FYI.

This story is over 5 years old.

Tech

A 'Sixth Sense' Protects Inattentive Drivers, Except When They're Texting

Researchers find a weakness in the brain's excellent error-correction hardware.

An obvious retort against anti-driving and texting laws is that there are in fact many different ways of being distracted while driving. Texting just happens to be a relatively new, high-profile example. This would then make such laws examples of "feel-good laws," a favorite right-wing dis against legislation that arguably has more impact on public sentiment than real-life.

A new study led by University of Houston computer science researcher Ioannis Pavlidis adds an interesting twist to this intuition. In comparing several different varieties of driving distraction, the researchers found that texting had the unique ability to strip away the brain's defensive "sixth sense," a reflexive mechanism that intervenes in cases where a jittery, distracted driver might otherwise drift into another lane or sail off some cliff at high speed.

Advertisement

In their work, Pavlidis and co. set about exploring three types of driving distraction: emotional distress, absent mindedness, and texting. 59 volunteers were tasked with driving the same simulated highway segment under varying conditions, with each making four drives in total. The first was under normal, "focused" conditions, while the second and third were made while being asked cognitively challenging questions and emotionally distressing questions, respectively. The final drive was while texting. The order of the drives was randomized.

"Texting is a well-known example of a secondary task antagonistic to driving; it is a sensorimotor stressor, where the driver needs to move her/his eyes and one hand between the car's controls and the smartphone all the time," Pavlidis and his team write. "Most other types of antagonistic stressors are cognitive or emotional in nature. There has been little work about the distracting effect of each stressor category."

All three distracted conditions resulted in "jittery" driving behavior, but only texting resulted in full-on dangerous lane deviations. Drivers being asked either set of questions were generally able to maintain a straight course or a course on par with "normal" driving conditions. In the study, stress was measured using nose sweat (basically) as an indicator, while driving performance was (obviously) quantified as veering off course to the left or right.

Advertisement

So, what's the difference between texting and zoning out? Shouldn't distraction be distraction?

Not quite. Pavlidis suggests that the reason for the differing degrees of distraction may trace back to a region of the brain known as the anterior cingulate cortex, or ACC. The ACC is a busy nook of brain tasked with low-level functions like regulating blood pressure, but also high-level stuff like reward anticipation, decision making, and emotions.
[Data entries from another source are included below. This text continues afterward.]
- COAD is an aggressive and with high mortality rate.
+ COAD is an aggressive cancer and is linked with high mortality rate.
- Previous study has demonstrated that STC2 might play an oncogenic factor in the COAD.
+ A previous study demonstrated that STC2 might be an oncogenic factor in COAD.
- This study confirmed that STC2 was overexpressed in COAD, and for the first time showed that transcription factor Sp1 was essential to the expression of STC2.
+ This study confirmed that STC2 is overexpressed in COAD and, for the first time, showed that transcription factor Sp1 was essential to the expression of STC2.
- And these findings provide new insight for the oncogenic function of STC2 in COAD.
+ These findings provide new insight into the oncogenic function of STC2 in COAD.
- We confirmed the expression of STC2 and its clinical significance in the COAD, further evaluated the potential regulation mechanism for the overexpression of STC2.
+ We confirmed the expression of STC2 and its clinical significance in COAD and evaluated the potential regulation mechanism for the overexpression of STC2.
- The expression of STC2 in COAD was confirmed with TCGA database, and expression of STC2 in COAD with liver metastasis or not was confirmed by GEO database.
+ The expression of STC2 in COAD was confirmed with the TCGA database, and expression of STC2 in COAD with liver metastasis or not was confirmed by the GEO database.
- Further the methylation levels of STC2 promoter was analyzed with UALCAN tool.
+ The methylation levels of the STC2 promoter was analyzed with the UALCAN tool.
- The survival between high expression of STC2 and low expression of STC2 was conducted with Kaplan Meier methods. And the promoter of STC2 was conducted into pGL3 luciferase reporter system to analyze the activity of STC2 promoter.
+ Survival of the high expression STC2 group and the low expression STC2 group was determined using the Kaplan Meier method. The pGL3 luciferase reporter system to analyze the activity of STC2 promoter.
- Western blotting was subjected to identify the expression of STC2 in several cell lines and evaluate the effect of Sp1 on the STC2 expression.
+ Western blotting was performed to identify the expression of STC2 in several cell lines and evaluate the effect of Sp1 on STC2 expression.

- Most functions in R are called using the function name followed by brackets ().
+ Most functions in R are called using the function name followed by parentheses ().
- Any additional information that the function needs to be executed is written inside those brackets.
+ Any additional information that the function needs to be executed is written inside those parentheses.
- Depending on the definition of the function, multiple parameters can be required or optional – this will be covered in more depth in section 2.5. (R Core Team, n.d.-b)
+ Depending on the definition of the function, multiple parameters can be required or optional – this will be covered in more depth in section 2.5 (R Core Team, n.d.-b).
At the fundamental root of all of these functions is theorized to be conflict resolution and error correction—a constant comparison of actual outcomes vs. expected outcomes that occurs subconsciously.

When an error occurs while driving, whatever the cause, the ACC starts lighting up. The result is physiological stress and a burst of fight-or-flight energy sent to the driver's arms. The result is jitteriness. Strong jitters pulling to the right or left are caught by the AAC which sends back error corrective signals. So, the driver is able to stay more or less on track.

The AAC relies on a closed corrective loop between the brain, hands, and eyes. To adjust for deviations, it needs to be able to see them. But the act of looking at a phone is enough to break this loop and head off any corrective action that AAC may otherwise deem necessary. Hence, the results of the study. As a (partially) visual distraction, texting is uniquely dangerous.

"Pure emotional and cognitive distractions, although `rattle' human physiology and spawn reactive motor responses, they are managed at a second level by a corrective mechanism, and the observable error effect is negligible," Pavlidis told me. "However, this correction works only as far as there is no physical distraction. If a physical distraction combines with a cognitive and/or emotional stressor, then all hell breaks loose, because the `rattling' system underneath is left unchecked for a moment."

The brain is very good at stuff, to the point of neurologically implementing an error correction loop, but technology still fights back.